Minimum distance between any special pair in the given array

Given an array arr[] of N integers, the task is to find the minimum possible absolute difference between indices of a special pair.

A special pair is defined as a pair of indices (i, j) such that if arr[i] ≤ arr[j], then there is no element X (where arr[i] < X < arr[j]) present in between indices i and j.
For example:
arr[] = {1, -5, 5}
Here, {1, 5} forms a special pair as there are no elements in the range (1 to 5) in between arr[0] and arr[2].

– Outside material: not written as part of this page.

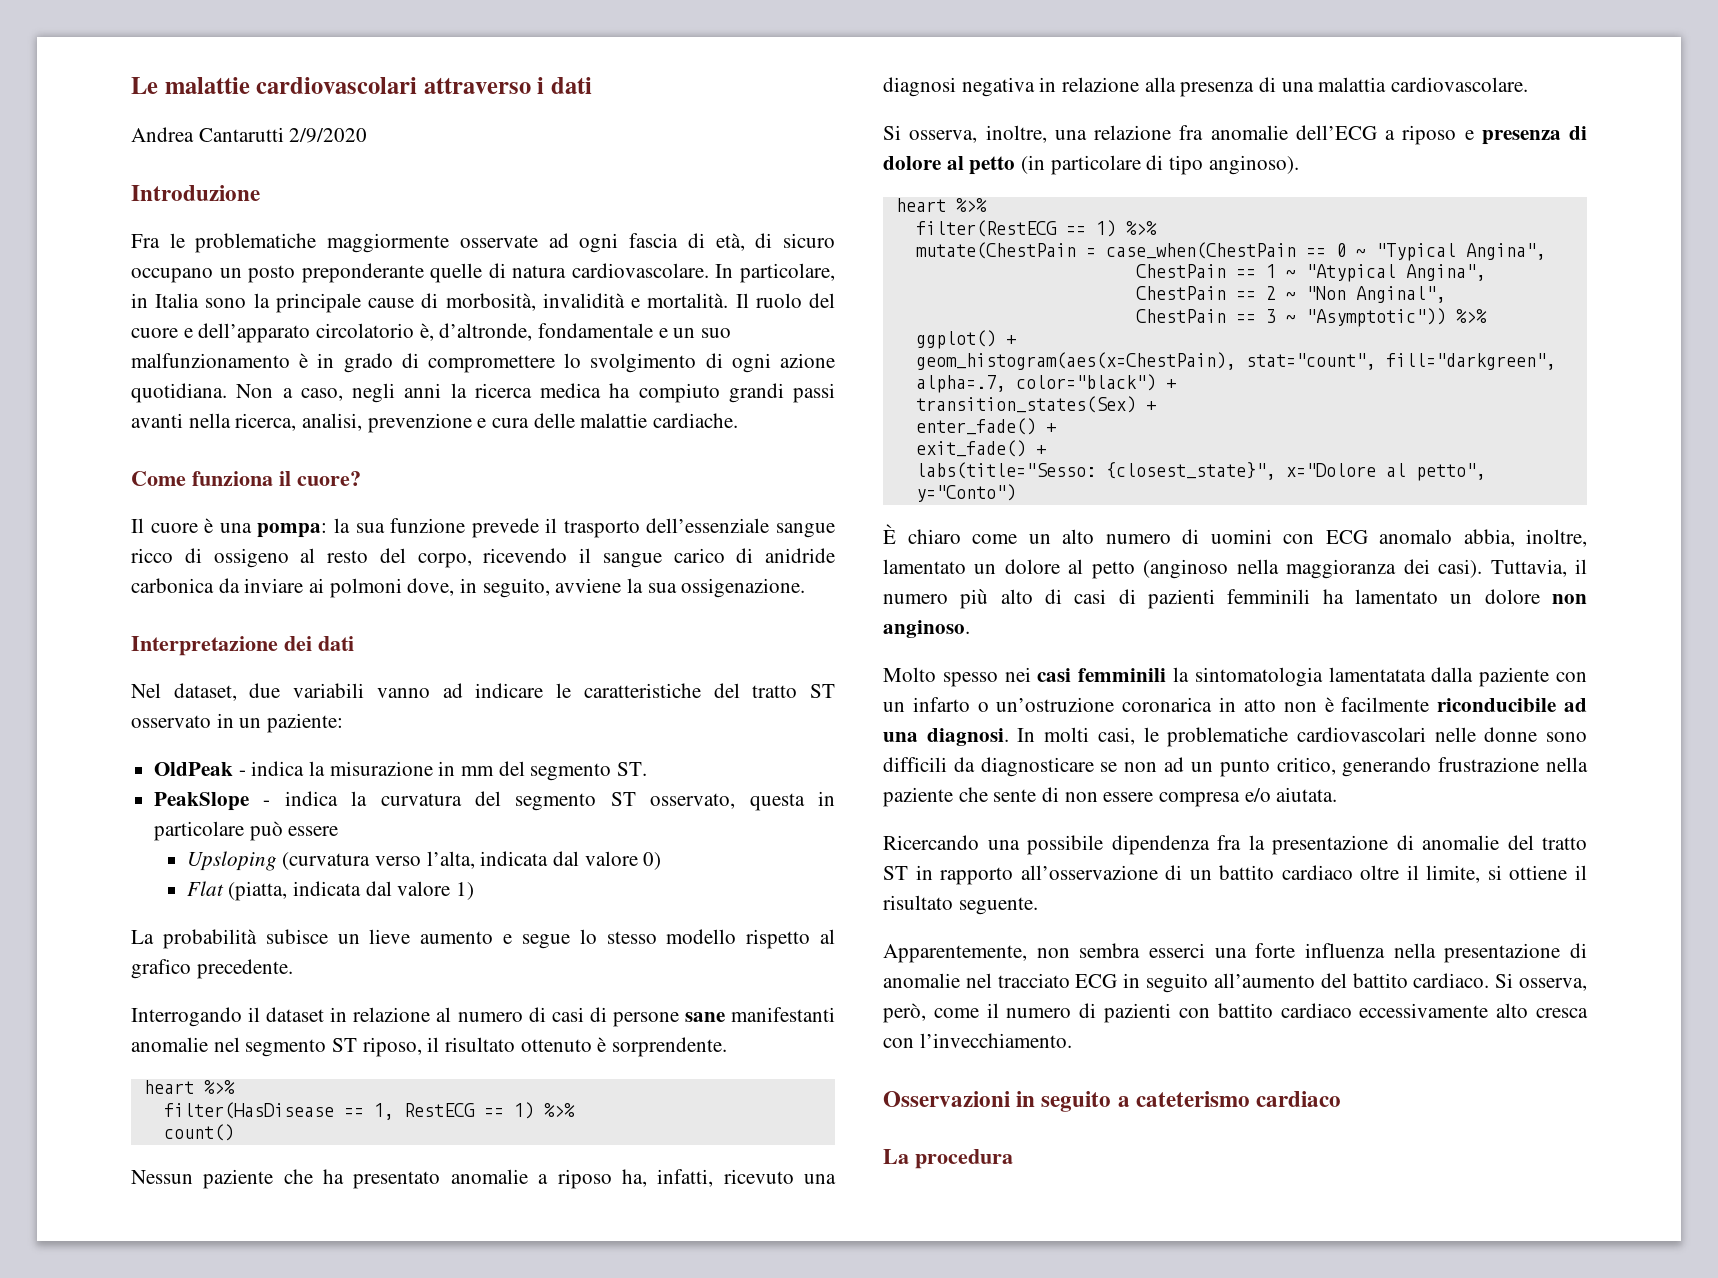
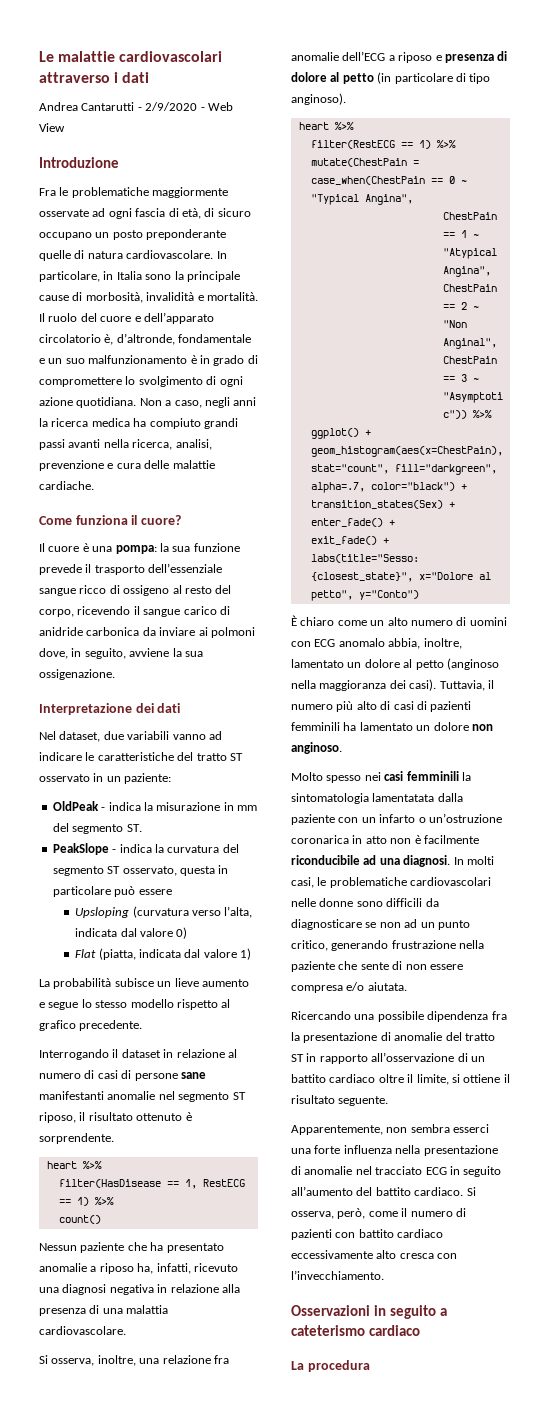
(284, 134) none -> [137,107,142,111] -
(368, 135) none -> [200,102,233,111] [39,123,65,132] - Web View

Print the minimum absolute difference abs(j – i) such that pair (i, j) forms a special pair.

Examples:

Input: arr[] = {0, -10, 5, -5, 1}
Output: 2
Explanation:
The elements 1 and 5 forms a special pair since there is no elements X in the range 1 < X < 5 in between them, and they are 2 indices away from each other.

Input: arr[] = {3, 3}
Output: 1

Naive Approach: The simplest approach is to consider every pair of elements of the array and check if they form a special pair or not. If found to be true, then print the minimum distance among all the pairs formed.

Time Complexity: O(N³)
Auxiliary Space: O(1)

Efficient Approach: To optimize the above approach, the idea is to observe that we have to only consider the distance between the position of adjacent elements in the sorted array since those pair of elements will not have any value X between it. Below are the steps:

Store the initial indices of array elements in a Map.
Sort the given array arr[].
Now, find the distance between the indices of adjacent elements of the sorted array using the Map.
Maintain the minimum distance for each pair of adjacent elements in the step above.
After the completing the above steps, print the minimum distance formed.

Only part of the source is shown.